Por outro lado, vejamos o que escreveu Chico Xavier, no livro Emmanuel, de 1938, no Capítulo IV, "A Base Religiosa", subtítulo "O Tóxico do Intelectualismo":
"O sentimento religioso é a base de todas as civilizações. Preconiza-se uma educação pela inteligência, concedendo-se liberdade aos impulsos naturais do homem. A experiência fracassaria. É ocioso acrescentar que me refiro aqui à moral religiosa, que deverá inspirar a formação do caráter e do instituto da família e não ao sectarismo do círculo estreito das igrejas terrestres, que costumam envenenar, aí no mundo, o ambiente das escolas públicas, onde deverá prevalecer sempre o mais largo critério de liberdade do pensamento".
A recomendação é que desconfiemos do termo "largo critério de liberdade do pensamento". Contextualizando o sentido de "liberdade" na obra de Chico Xavier, esse conceito se encaixa na falácia religiosa que diz que "liberdade é se submeter aos desígnios de Deus". É o mesmo sentido hipócrita que motivou famílias reacionárias, comandadas por religiões e correntes reacionárias, a pedirem o golpe militar na Marcha da Família Unida com Deus pela Liberdade, ocorrida no Vale do Anhangabaú, em São Paulo, em 19 de março de 1964.
A marcha que "comoveu" a direita e fez surgir a sangrenta ditadura militar foi promovida por movimentos católicos e evangélicos, incluindo a Cruzada do Rosário em Família, corrente católico-conservadora do padre irlandês Patrick Peyton, a Igreja Nova Vida, de Robert McAllister e a Assembleia de Deus. A "Federação Espírita Brasileira", conforme registra o livro 1964: O golpe que derrubou um presidente, dos historiadores Jorge Ferreira (autor da do livro João Goulart - Uma Biografia) e Ângela de Castro Gomes, capítulo 23, "E o golpe virou revolução...":
"O que marcou a caminhada foram os grupos religiosos e, claro, as mulheres. Embora a Conferência Nacional dos Bispos do Brasil não apoiasse oficialmente as Marchas, nada impedia que padres e bispos, por sua própria convicção pessoal, participassem do evento. Mas estiveram presentes também fiéis das igrejas protestantes, rabinos, espíritas kardecistas (sic) e umbandistas".
(...)
Quando a Marcha chegou ao seu destino (Vale do Anhangabaú, em São Paulo), começaram os discursos.

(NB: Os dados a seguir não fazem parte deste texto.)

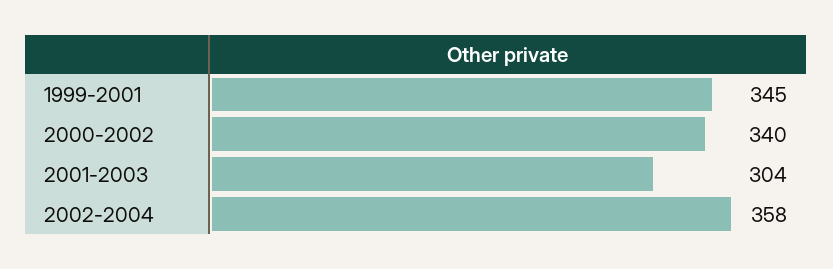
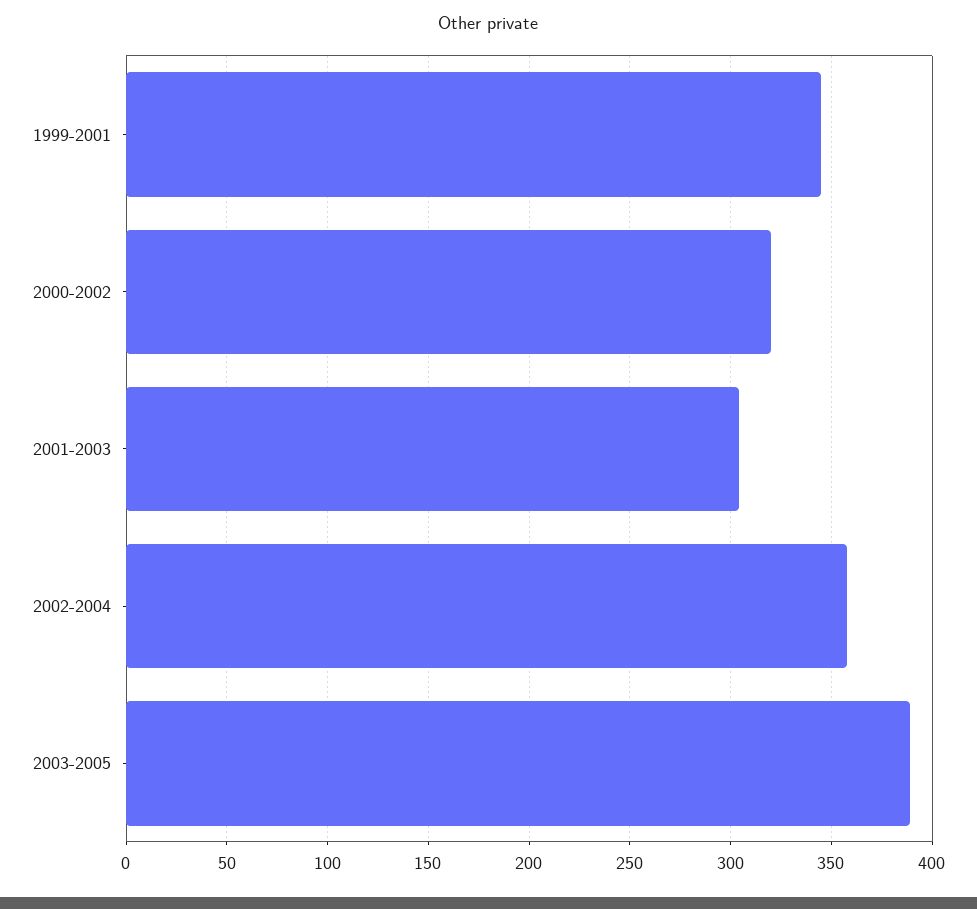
2000-2002: 340 -> 320
2003-2005: none -> 390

É importante observar quem foram os oradores. Houve líderes religiosos falando em nome dos espíritas kardecistas e da Comissão de Divulgação da Imagem de Iemanjá, além de um rabino, um pastor protestante e um representante da Igreja Romana Ortodoxa".
Em muitos momentos, Chico Xavier, através de seus "mensageiros espirituais" (ou seriam heterônimos?), condenava o senso crítico, o questionamento aprofundado, o saber investigativo. O pensamento de Chico Xavier sempre apelou para a restrição do Saber, que ele "defendeu" apenas sob a condição dele se submeter aos dogmas da Fé religiosa, sem representar ameaça a crenças míticas e místicas, por mais contraditórias e absurdas que sejam.

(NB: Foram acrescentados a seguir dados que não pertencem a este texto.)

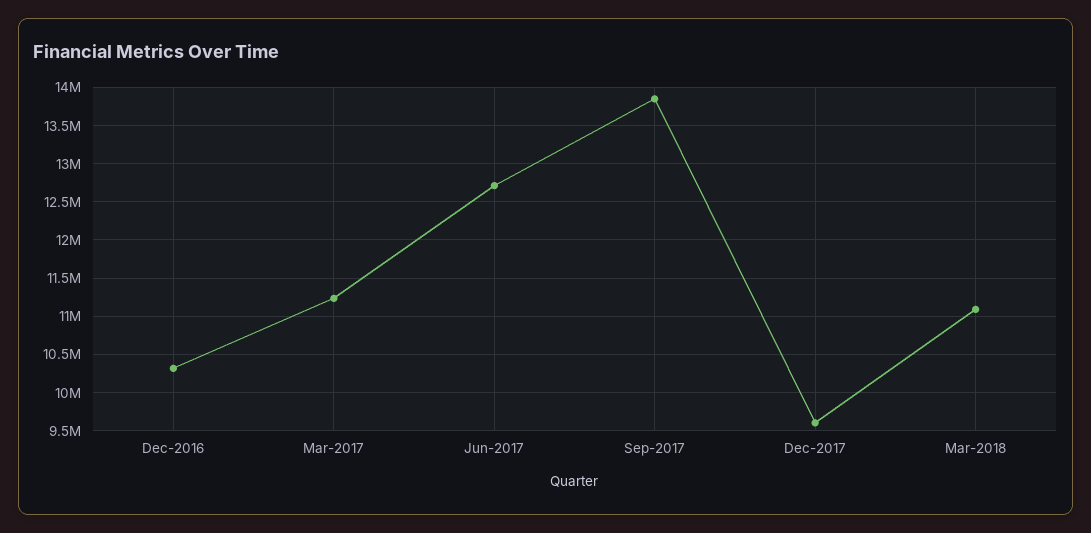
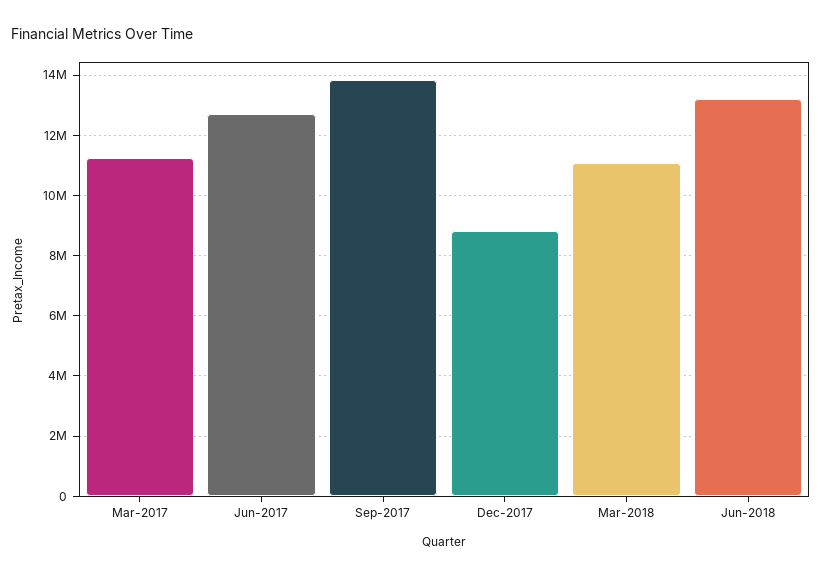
Dec-2016: 10300000 -> none
Dec-2017: 9600000 -> 8800000
Jun-2018: none -> 13200000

Com isso, podemos confirmar que Chico Xavier é o maior inimigo interno do Espiritismo, assim como qualquer um que esteja associado a ele. Essa constatação, embora dolorosa para muitos, é realista e nada tem de exagerada, porque ela se sustenta por uma farta coleção de provas robustas e argumentos consistentes, que não podem ser atribuídos à "perversas paixões humanas".
Afinal, os "espíritas", a partir de Chico Xavier, falam tanto no "saber amaldiçoado", no "uso perverso das inteligências sofisticadas para o mal", mas o próprio "médium" se esquece que sua trajetória é marcada por atos desonestos, covardes e reacionários, que são mascarados pelo prestígio religioso. Ou seja, se existe o Saber voltado para o Mal, o que é, de fato, lamentável, também existe a Desonestidade que se esconde sob a máscara da Fé, o que é pior ainda.